鍼灸で使う鍼ってめちゃくちゃ細くて、刺してもほとんど痛みはありません。体の中に鍼を入れると一定の刺激がある事は間違いないんですが、注射のように薬剤を注入する訳ではないので、本来なら効果なんてなくてもおかしくありませんよね。しかし人間の体にはツボが存在するため、非常に弱い刺激でもツボにハマればそれが関連する体の部分に作用を与えるようです。中国医学では「体には気が流れる経絡という道が存在し、その中を流れる気が体の表面に出てくる場所がツボ(穴)」と言っているようですが、西洋医学の見地では体を解剖しても経絡というような線は存在しませんし、ツボが特殊な作用をするという証拠は見つかりません。それでもツボを鍼やお灸・指圧などで刺激する事で、体の不調を改善できる事実を否定する西洋医学者もほぼいないと思います。


…って事は、今の医学では良く分かってなくて説明は困難だけど、経験的に凄い効果があるのがツボだとも言えます。(そう言えば笑いのツボもハマると笑いを止める事ができなくなっちゃいますもんね…(^_^)。これもどうして面白いのかを説明するのは非常に困難な事が多いし。)



まぁ兎にも角にもこのツボの場所をきちんと勉強し、相互作用を考え必要なツボを刺激して症状を治すのが鍼治療です。しかしツボの刺激は体に良い事ばかりではなく、悪い作用もあるので素人が安易に鍼なんかでツボを刺激すべきじゃないし、鍼灸院でもヤブのところでは鍼は打たない方がいいとの事。まぁ、そりゃそうでしょうね。薬になるものは毒にもなる訳だし。


そう言えば、冒頭で紹介したモナコもお金持ちが沢山住んでいる訳は、税金がほとんどないから世界のお金持ちがこぞって移住してきたからなんですが、当然ながら移住される側は良い気はしていません。なぜなら本来自国に住んでいれば多くの税金を収めてくれるはずのお金持ちを、モナコのような国が「無税」という甘い餌で釣って引き込む訳ですから、考えようによっては「そんな国潰しちゃえ」って圧力がかかってもおかしくないですよね。それが不思議に潰される事なく存在している理由は、体のツボと同じで下手に刺激するとおかしな所に反応が出て大変な騒ぎになるからなんだとか…。(政治家とか有名人の隠し財産とかがゴソッと出てきたりする…という意味。

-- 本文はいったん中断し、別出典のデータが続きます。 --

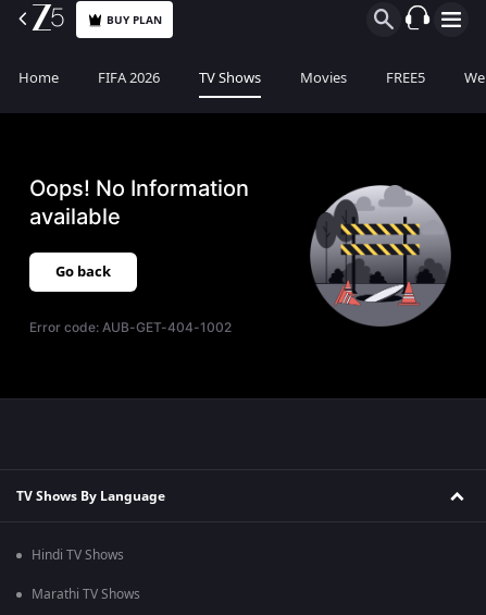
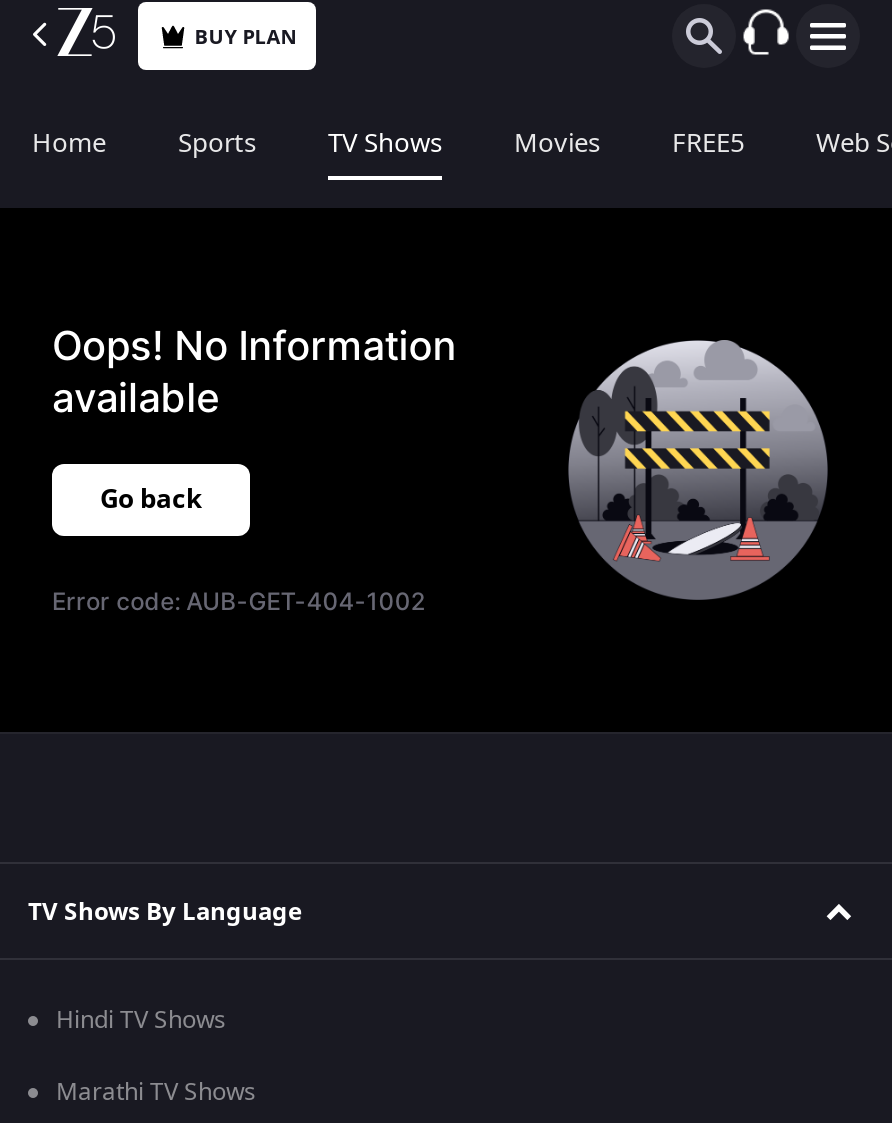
[98,67,160,88] FIFA 2026 -> [178,124,256,162] Sports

)なので当たらず触らず、微妙なバランスの中で生き延びてきたのがモナコなどの小国のようで、いずれにしてもツボは上手に使わねばならないようです。




さて、その元スタッフが開業した鍼灸エステですが、当院の患者様で行ってくださった方も、美容鍼をして直後はすごくリフトアップしたと言われていましたので、ご興味ある方はぜひお試しくださいね。さて、彼女が一緒に写真を撮ろうと言ったので、そこで写真を撮ったんですが、その後「私の友達が先生の写真を見て、先生30代に見えるって言ってましたよ!」ってラインが来ました。学会疲れの残っている時に撮ったので30代はないでしょうけど、お世辞でも嬉しいではないですか。やっぱり今後も体力付けて海外の学会も積極的に行き、新しい治療を見つけて自分でも試し、若さを保ちながら皆様にも良い治療を提供できるように頑張ろう!と思いました。


私のクリニックも規模は小さいのでチェーン店には知名度で負けてしまいますが、しっかりとツボを押さえたブティック型のクリニックとしてこれからも頑張っていきたいと思いますので、今後とも宜しくお願い致します。